- **Activity**:
The listing below must be returned in full and unchanged, without the images it carries.
--------
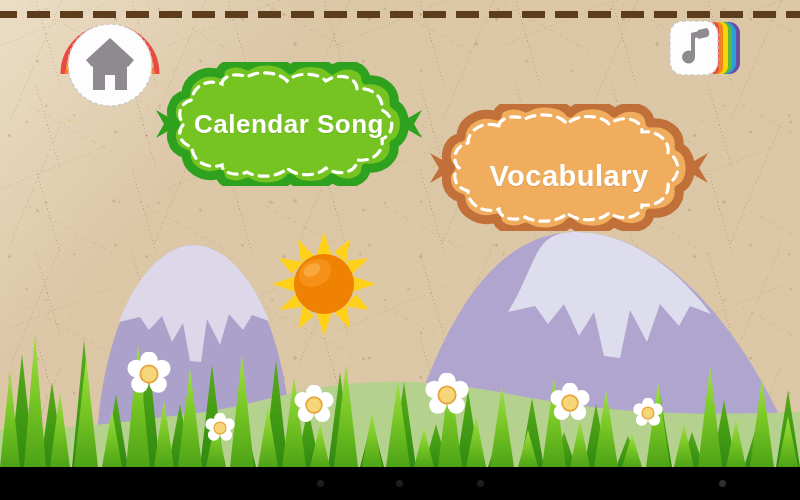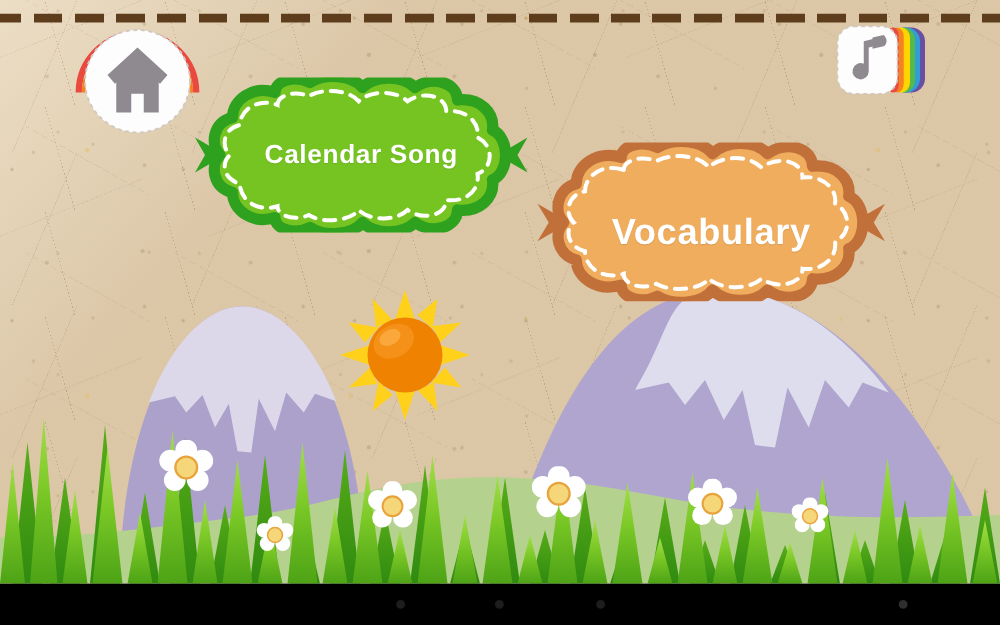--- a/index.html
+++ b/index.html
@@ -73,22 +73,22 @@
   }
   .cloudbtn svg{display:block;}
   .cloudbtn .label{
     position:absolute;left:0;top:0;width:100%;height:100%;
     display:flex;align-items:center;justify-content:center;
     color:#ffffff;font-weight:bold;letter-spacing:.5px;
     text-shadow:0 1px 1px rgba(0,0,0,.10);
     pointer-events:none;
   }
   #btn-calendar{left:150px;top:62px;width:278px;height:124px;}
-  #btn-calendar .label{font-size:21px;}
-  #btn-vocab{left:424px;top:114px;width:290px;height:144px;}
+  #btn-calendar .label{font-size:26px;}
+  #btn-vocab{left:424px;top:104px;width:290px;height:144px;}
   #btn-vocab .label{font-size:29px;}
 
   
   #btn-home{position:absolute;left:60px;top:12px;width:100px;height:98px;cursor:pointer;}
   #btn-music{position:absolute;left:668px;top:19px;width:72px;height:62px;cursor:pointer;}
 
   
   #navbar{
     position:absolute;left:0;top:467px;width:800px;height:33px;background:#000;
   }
--------
- **Task output**:
--- a/index.html
+++ b/index.html
@@ -73,22 +73,22 @@
   }
   .cloudbtn svg{display:block;}
   .cloudbtn .label{
     position:absolute;left:0;top:0;width:100%;height:100%;
     display:flex;align-items:center;justify-content:center;
     color:#ffffff;font-weight:bold;letter-spacing:.5px;
     text-shadow:0 1px 1px rgba(0,0,0,.10);
     pointer-events:none;
   }
   #btn-calendar{left:150px;top:62px;width:278px;height:124px;}
-  #btn-calendar .label{font-size:21px;}
-  #btn-vocab{left:424px;top:114px;width:290px;height:144px;}
+  #btn-calendar .label{font-size:26px;}
+  #btn-vocab{left:424px;top:104px;width:290px;height:144px;}
   #btn-vocab .label{font-size:29px;}
 
   
   #btn-home{position:absolute;left:60px;top:12px;width:100px;height:98px;cursor:pointer;}
   #btn-music{position:absolute;left:668px;top:19px;width:72px;height:62px;cursor:pointer;}
 
   
   #navbar{
     position:absolute;left:0;top:467px;width:800px;height:33px;background:#000;
   }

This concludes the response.